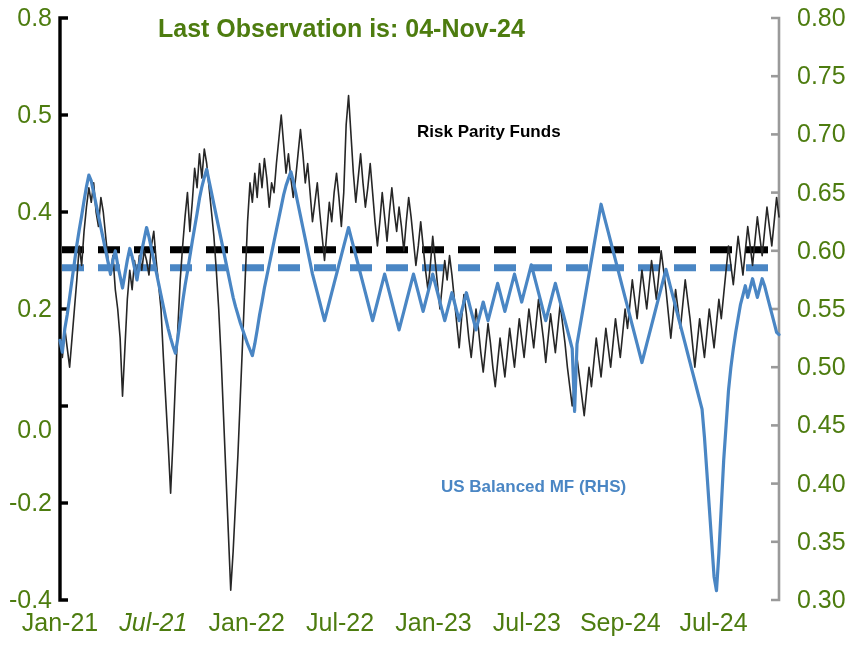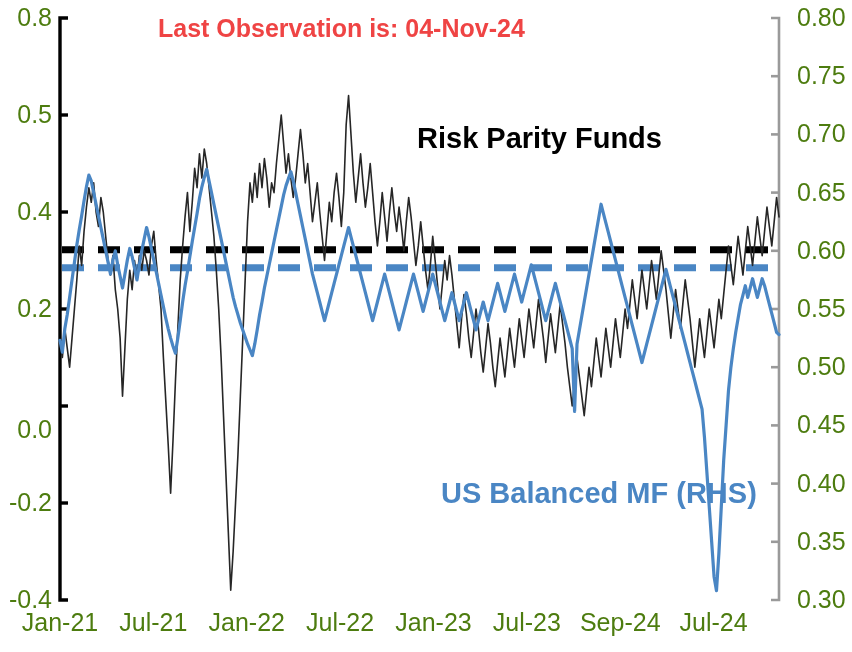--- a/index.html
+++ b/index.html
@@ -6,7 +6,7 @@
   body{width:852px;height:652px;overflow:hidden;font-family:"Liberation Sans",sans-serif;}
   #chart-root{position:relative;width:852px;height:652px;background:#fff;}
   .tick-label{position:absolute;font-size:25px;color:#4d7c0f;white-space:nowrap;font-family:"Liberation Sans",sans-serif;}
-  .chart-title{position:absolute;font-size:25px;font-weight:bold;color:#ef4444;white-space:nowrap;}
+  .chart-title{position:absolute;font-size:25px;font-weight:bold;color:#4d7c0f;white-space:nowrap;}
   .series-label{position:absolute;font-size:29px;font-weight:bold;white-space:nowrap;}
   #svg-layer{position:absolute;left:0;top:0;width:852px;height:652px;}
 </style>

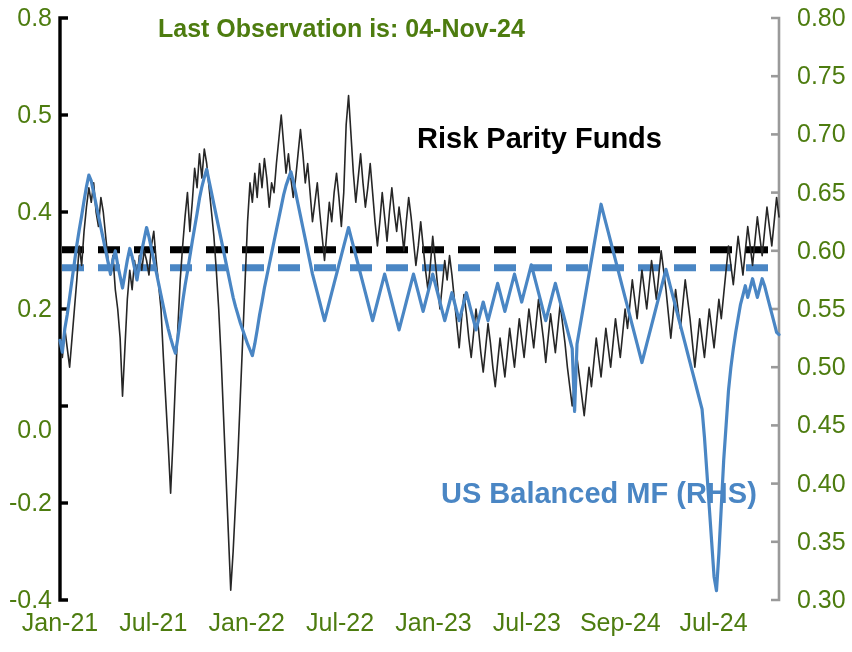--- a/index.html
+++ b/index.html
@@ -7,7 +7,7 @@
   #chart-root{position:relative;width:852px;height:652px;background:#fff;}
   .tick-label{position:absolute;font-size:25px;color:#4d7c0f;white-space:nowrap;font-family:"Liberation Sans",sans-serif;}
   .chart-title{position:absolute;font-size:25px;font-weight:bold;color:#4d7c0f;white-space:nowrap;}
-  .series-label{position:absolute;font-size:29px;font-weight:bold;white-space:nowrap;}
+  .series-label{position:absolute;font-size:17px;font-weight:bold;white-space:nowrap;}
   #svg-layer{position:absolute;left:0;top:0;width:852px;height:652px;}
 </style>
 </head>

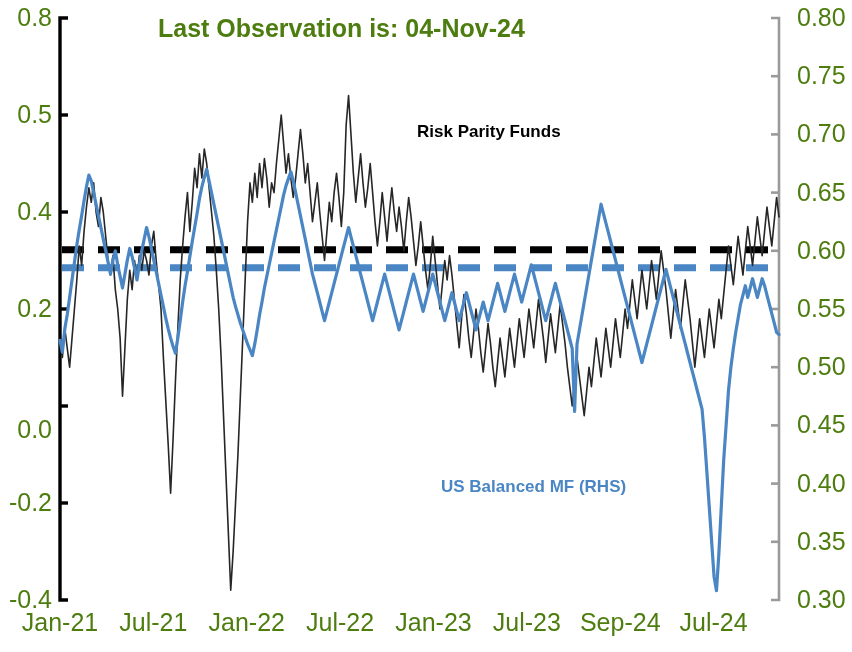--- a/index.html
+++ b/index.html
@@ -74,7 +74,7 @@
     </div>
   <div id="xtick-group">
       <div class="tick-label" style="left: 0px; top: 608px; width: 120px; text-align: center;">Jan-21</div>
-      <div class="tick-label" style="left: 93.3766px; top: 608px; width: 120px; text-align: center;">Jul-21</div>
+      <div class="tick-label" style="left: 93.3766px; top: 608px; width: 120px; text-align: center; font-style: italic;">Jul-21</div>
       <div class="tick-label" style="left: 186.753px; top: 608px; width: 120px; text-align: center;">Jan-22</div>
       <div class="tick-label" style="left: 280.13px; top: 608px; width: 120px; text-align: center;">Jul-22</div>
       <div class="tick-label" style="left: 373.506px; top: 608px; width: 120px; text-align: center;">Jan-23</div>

══════════

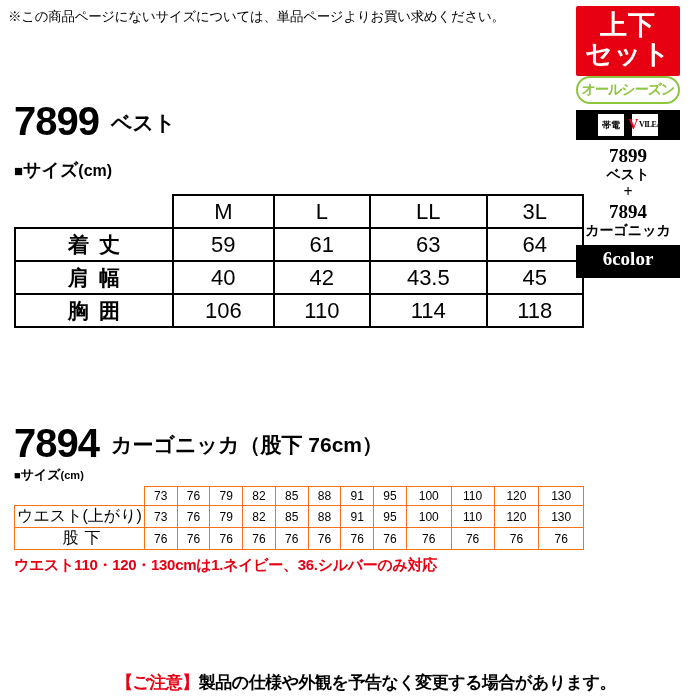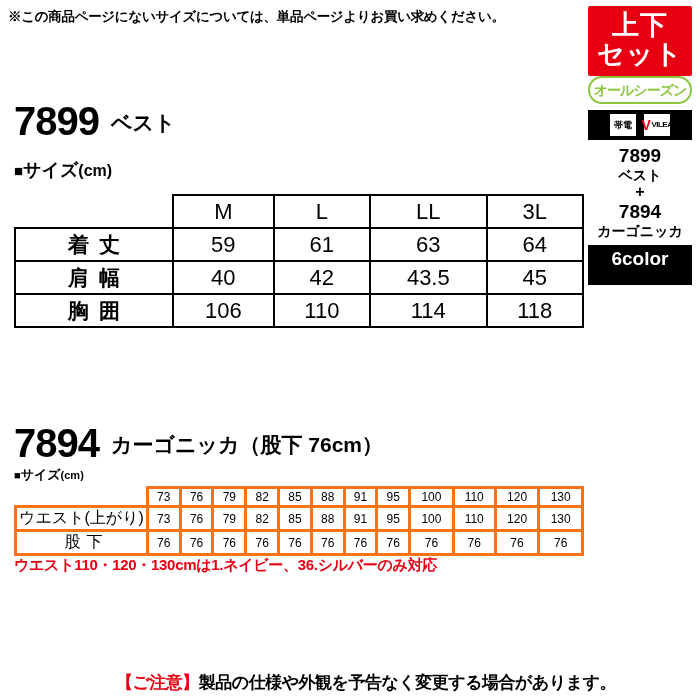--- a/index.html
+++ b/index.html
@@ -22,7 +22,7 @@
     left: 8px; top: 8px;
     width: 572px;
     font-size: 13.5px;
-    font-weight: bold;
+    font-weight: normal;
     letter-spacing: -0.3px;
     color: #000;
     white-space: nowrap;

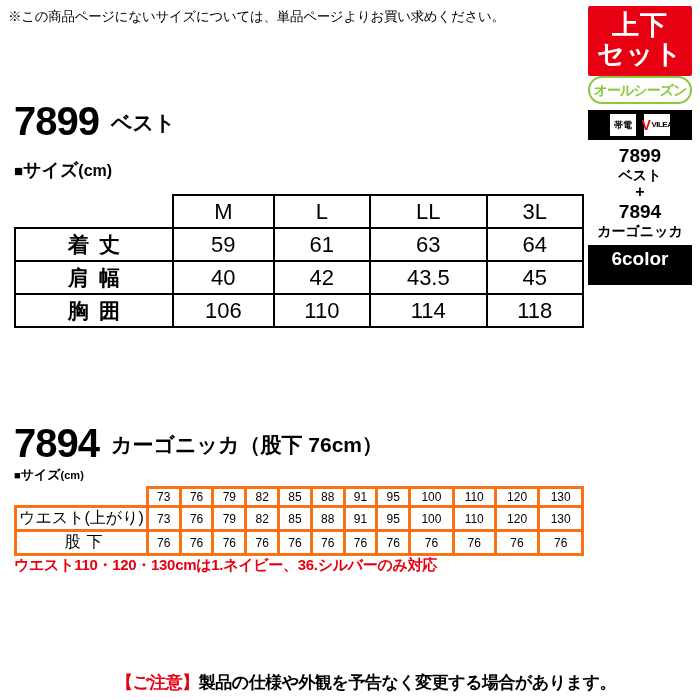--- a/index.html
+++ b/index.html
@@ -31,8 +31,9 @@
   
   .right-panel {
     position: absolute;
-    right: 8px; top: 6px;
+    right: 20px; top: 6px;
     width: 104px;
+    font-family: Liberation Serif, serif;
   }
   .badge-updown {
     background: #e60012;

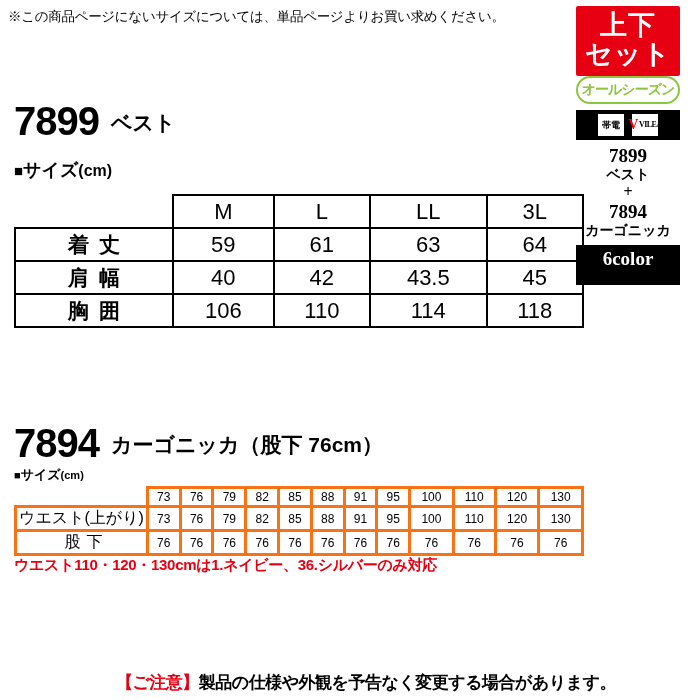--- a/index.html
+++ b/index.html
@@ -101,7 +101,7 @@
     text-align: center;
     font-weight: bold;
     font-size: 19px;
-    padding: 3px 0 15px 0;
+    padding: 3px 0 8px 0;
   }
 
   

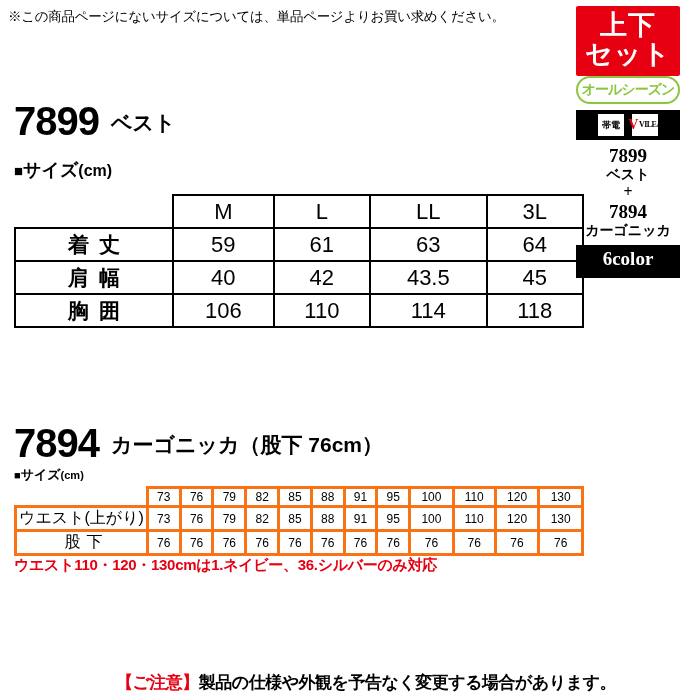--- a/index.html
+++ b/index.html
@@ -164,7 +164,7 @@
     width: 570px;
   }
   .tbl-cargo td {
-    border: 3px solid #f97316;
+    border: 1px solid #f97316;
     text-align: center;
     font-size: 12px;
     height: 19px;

══════════

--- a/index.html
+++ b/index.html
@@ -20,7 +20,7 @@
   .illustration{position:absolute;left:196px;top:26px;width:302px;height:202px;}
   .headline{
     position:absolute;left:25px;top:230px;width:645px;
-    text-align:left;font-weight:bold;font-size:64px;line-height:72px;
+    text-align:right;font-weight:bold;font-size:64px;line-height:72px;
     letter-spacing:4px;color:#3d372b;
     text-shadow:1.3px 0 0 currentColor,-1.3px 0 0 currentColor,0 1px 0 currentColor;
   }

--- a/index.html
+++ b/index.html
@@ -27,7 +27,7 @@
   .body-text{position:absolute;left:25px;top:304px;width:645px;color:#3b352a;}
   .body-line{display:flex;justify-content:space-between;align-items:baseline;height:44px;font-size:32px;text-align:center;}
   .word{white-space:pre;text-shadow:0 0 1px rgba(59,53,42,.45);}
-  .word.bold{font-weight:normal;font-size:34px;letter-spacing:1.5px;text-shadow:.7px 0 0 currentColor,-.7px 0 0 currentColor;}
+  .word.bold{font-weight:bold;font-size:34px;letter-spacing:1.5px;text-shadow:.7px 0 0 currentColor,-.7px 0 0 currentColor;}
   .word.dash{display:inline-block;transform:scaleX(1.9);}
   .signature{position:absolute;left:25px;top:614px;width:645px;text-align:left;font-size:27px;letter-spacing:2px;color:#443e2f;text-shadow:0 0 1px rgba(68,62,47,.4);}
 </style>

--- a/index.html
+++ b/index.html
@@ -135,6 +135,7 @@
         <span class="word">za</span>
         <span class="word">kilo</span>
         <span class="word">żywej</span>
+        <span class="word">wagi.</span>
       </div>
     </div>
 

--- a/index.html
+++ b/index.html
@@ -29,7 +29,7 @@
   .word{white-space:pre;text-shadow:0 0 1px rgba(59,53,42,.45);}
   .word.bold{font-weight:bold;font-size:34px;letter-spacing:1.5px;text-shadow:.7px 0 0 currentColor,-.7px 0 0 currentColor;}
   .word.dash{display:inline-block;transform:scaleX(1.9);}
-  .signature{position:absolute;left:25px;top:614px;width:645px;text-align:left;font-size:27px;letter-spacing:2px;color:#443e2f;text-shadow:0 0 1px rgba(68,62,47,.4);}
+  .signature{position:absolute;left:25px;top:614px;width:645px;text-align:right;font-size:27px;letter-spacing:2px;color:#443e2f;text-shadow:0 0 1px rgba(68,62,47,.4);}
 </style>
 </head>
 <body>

══════════

WHAT NEEDS TO BE DONE: From the records above, state how many lines contain the word "series", and leave out everything else.

WRITTEN RESPONSE: 3